Teams connected to IdP group can be children of regular teams

[ReneSchumacher]

Code of Conduct

• I have read and agree to the GitHub Docs project's Code of Conduct

What article on docs.github.com is affected?

The article https://docs.github.com/en/enterprise-cloud@latest/admin/managing-iam/provisioning-user-accounts-with-scim/managing-team-memberships-with-identity-provider-groups states that teams connected to an IdP group cannot be children of other teams. However, they can (tested with Microsoft Entra in GHEC with EMU).

What part(s) of the article would you like to see updated?

The second to last paragraph in the section About team management with Enterprise Managed Users should describe how to nest IdP connected teams in regular teams.

Additional information

I have tested the functionality in my own GHEC with EMU account.

[welcome]

Thanks for opening this issue. A GitHub docs team member should be by to give feedback soon. In the meantime, please check out the contributing guidelines.

[subatoi]

Thank you for raising an issue and linking it to your PR—as noted in the PR, we've triaged it for review by a member of the team

[ReneSchumacher]

Just to ensure the discussion is not lost in the closed PR:

@subatoi Thanks for the update.

Maybe this is not the place to discuss the topic, but wouldn't it make sense to allow child teams to be connected to IdP groups? I'm trying hard to find a reason why this should not be possible.

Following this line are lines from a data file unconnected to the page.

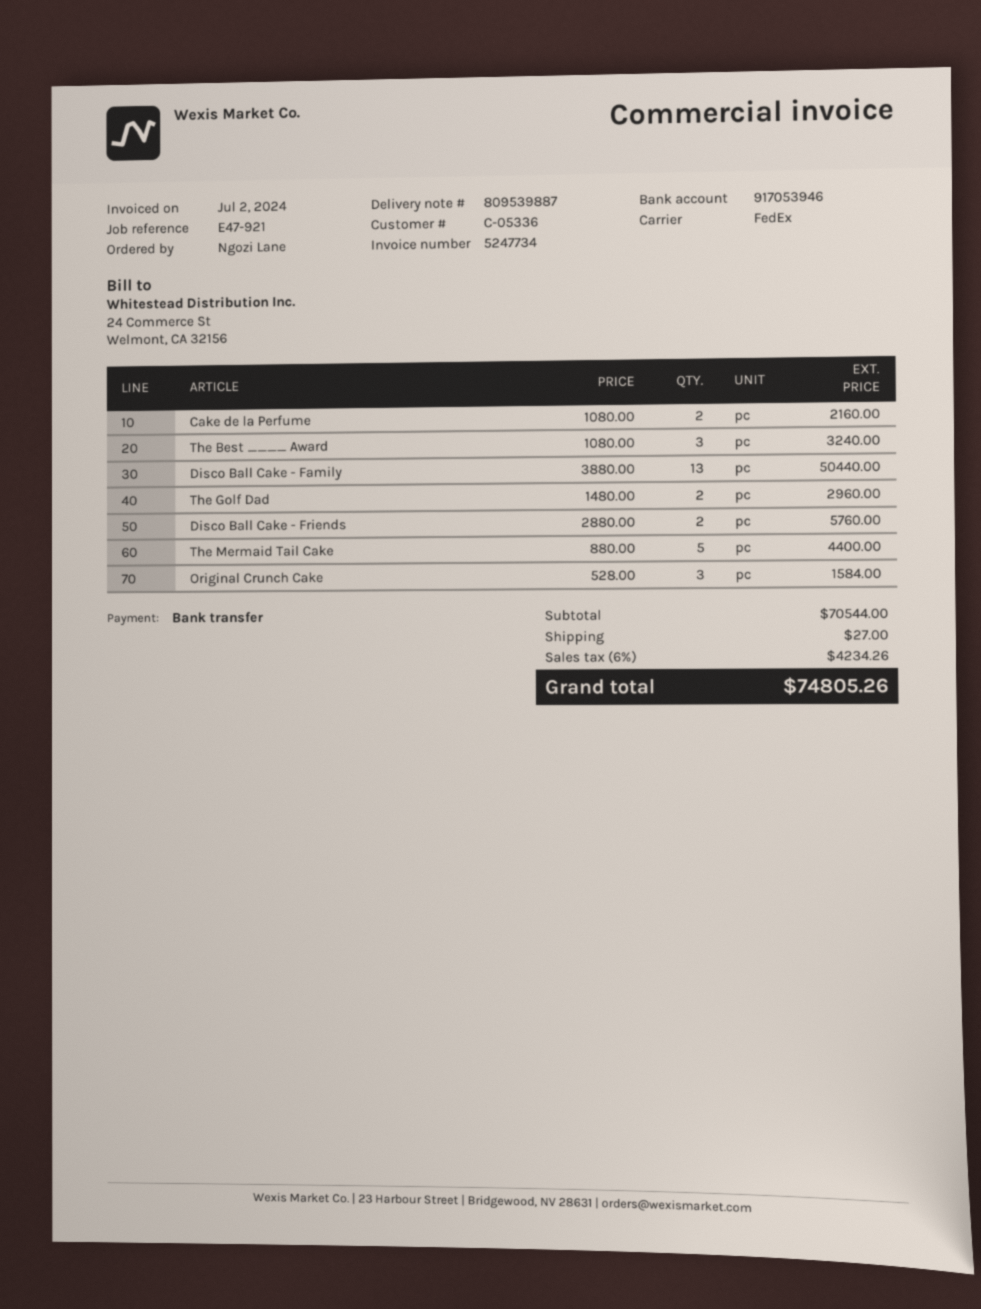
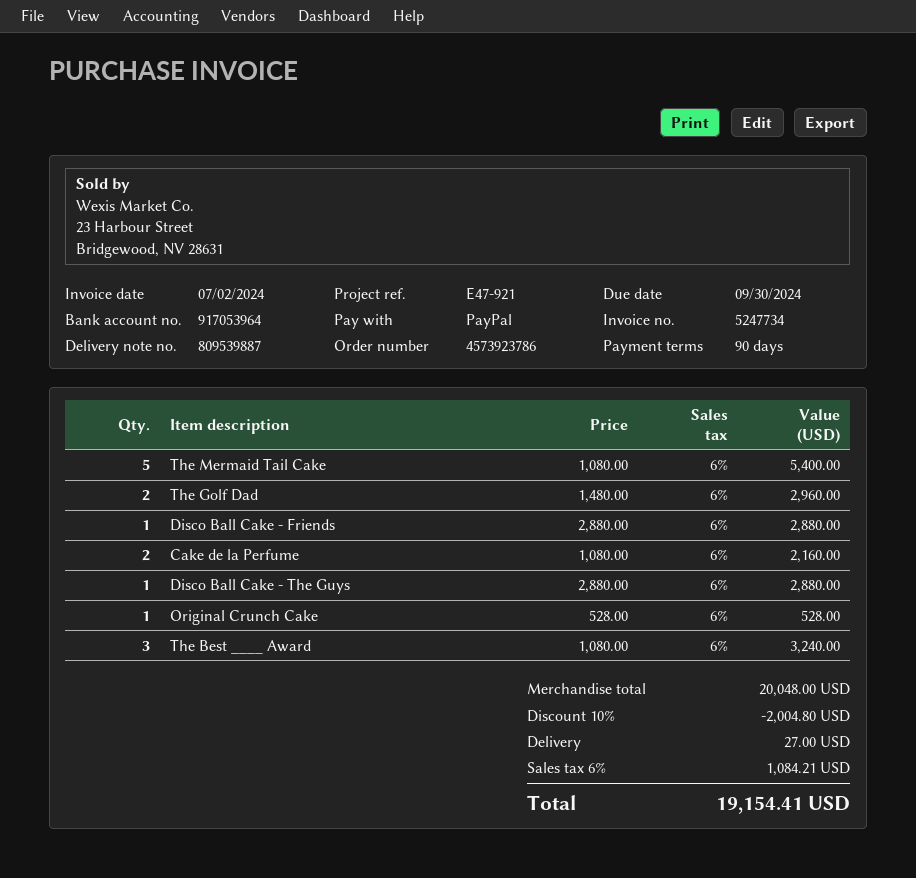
payment method: bank transfer -> PayPal
bank account: 917053946 -> 917053964
Disco Ball Cake - Family: 13 x 3880.00 = 50440.00 -> none
Disco Ball Cake - Friends: 2 x 2880.00 = 5760.00 -> 1 x 2880.00 = 2880.00
The Mermaid Tail Cake: 5 x 880.00 = 4400.00 -> 5 x 1080.00 = 5400.00
Original Crunch Cake: 3 x 528.00 = 1584.00 -> 1 x 528.00 = 528.00
Disco Ball Cake - The Guys: none -> 1 x 2880.00 = 2880.00
subtotal: 70544.00 -> 20048.00
discount: none -> 10% = 2004.80
tax: 6% = 4234.26 -> 6% = 1084.21
total: 74805.26 -> 19154.41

Let's assume you want to create a notification hierarchy like this: Everyone -> [ Administration, Operations, Development -> [ Developers, Testers, Architects ] ]. So, Everyone is the top team to notify everyone in the org, then you have three child teams for different groups based on their area of expertise, where the Development group is split further into Developers, Testers, and Architects.

With teams connected to IdP groups, you could connect the lowest-level teams (Administration, Operations, Developers, Testers, Architects) to IdP groups, then aggregate them in GitHub teams not connected to IdP groups. You only have to maintain these lowest-level groups in IdP, not the aggregated groups.

In a pure Entra scenario, we would use nested Entra groups (i.e., Development would be a group containing the Developers, Testers, and Architects groups). However, team sync does not allow syncing nested groups 😞. Thus, we are forced to either maintain all groups manually in Entra (i.e., put all the individual members from Developers, Testers, and Architects groups into the Development group) or manually maintain the teams in GitHub by putting individual members into the teams. This results in a lot of overhead, which is (imho) what we try to minimize using team sync and SCIM provisioning.

Hence, I wonder why it shouldn't possible to use Idp connected child teams, esp. since it seams to be working 😆.